MEMORANDUM OPINION AND ORDER GRANTING IN PART PLAINTIFFS’ MOTION TO COMPEL

SCHELL, District Judge.

Before the court are the following written submissions:

a) “Plaintiffs’ Motion to Compel and Supporting Brief’ (Dkt.# 337), filed November 24,1999;

b) “Defendants’ Response to Plaintiffs’ Motion to Compel and Brief in Support” (Dkt.# 345), filed December 14,1999;

c) “Plaintiffs’ Reply in Support of Plaintiffs’ Motion to Compel” (Dkt.# 356), filed February 2, 2000;

d) “Defendants’ Surreply in Further Response to Plaintiffs’ Motion to Compel and Brief in Support” (Dkt.# 354), filed February 2, 2000;

e) “Plaintiffs’ Brief and Submission of Testimony Pursuant to Court Order” (Dkt.# 396), filed June 5, 2000;

f) “Defendants’ Response to Plaintiffs’ Submission of Testimony Pursuant to Court Order” (Dkt.# 399), filed June 16, 2000;

g) “Plaintiffs’ Supplemental Motion to Compel Production” (Dkt.# 395), filed June 5, 2000;

[438]*438h) “Defendants’ Response to Plaintiffs’ Supplemental Motion to Compel Production” (Dkt.# 398), filed June 16, 2000; and

i) “Agreed Stipulation Regarding Privileged Documents” (Dkt.# 404), filed July 17, 2000.

After in camera review of the documents and consideration of the written submissions, privilege log, affidavits, and the applicable law, the court is of the opinion that the motion to compel should be granted in part and denied in part.

I. INTRODUCTION

This is a proposed class action antitrust case.

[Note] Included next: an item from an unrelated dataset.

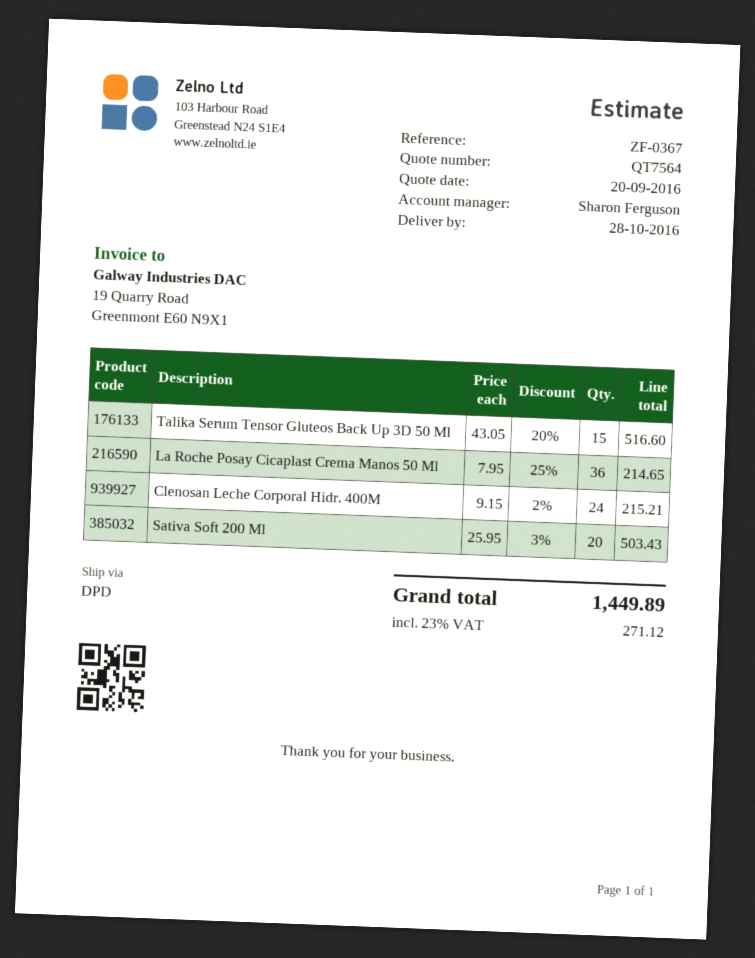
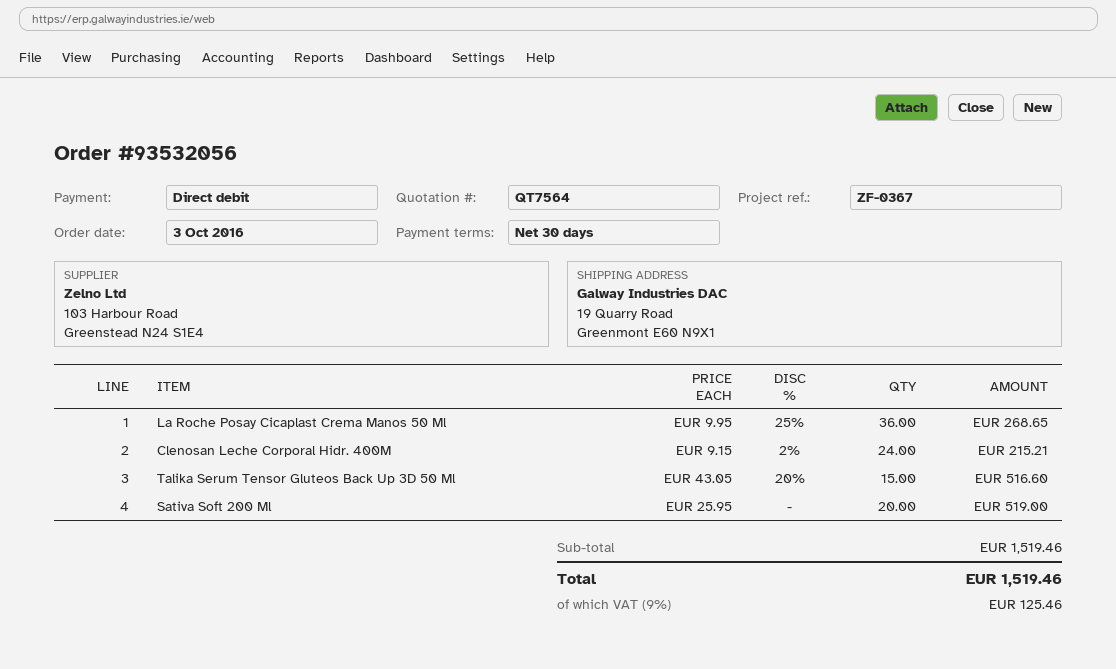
La Roche Posay Cicaplast Crema Manos 50 Ml: 36 x 7.95 - 25% = 214.65 -> 36 x 9.95 - 25% = 268.65
Sativa Soft 200 Ml: 20 x 25.95 - 3% = 503.43 -> 20 x 25.95 = 519.00
tax: 23% = 271.12 -> 9% = 125.46
total: 1449.89 -> 1519.46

Plaintiffs allege that the Texas Automobile Dealers Association (“TADA”) and its member dealers conspired to fix prices in violation of Section 1 of the Sherman Act, 15 U.S.C. § 1, by agreeing to add an itemized vehicle inventory tax charge to each of their customers’ invoices. Plaintiffs filed a motion to compel requesting production of all documents shown on Defendants’ privilege log, with certain specified exceptions. Subsequently, in a stipulation filed July 17, 2000, Plaintiffs withdrew their requests as to all documents except those identified in their reply brief. Plaintiffs also filed a supplemental motion to compel requesting certain long distance telephone records.

II. LEGAL STANDARDS

A. Attorney-Client Privilege

The federal common law of attorney-client privilege applies to federal court cases where a federal question is being litigated. See United States ex rel. Gameel Ghaprial, M.D. v. Quorum Health Resources, Inc., No. Civ. A. 97-1051, 1999 WL 7900, at *1 (E.D.La. Jan.6, 1999); Smith v. Smith, 154 F.R.D. 661, 671 (N.D.Tex.1994). The privilege prevents disclosure of communications between an attorney and client that were made while seeking or rendering legal services. The purpose of the privilege is to “encourage full and frank communication between attorneys and their clients and thereby promote broader public interests in the observance of law and administration of justice.” Upjohn Co. v. United States, 449 U.S. 383, 389, 101 S.Ct. 677, 66 L.Ed.2d 584 (1981).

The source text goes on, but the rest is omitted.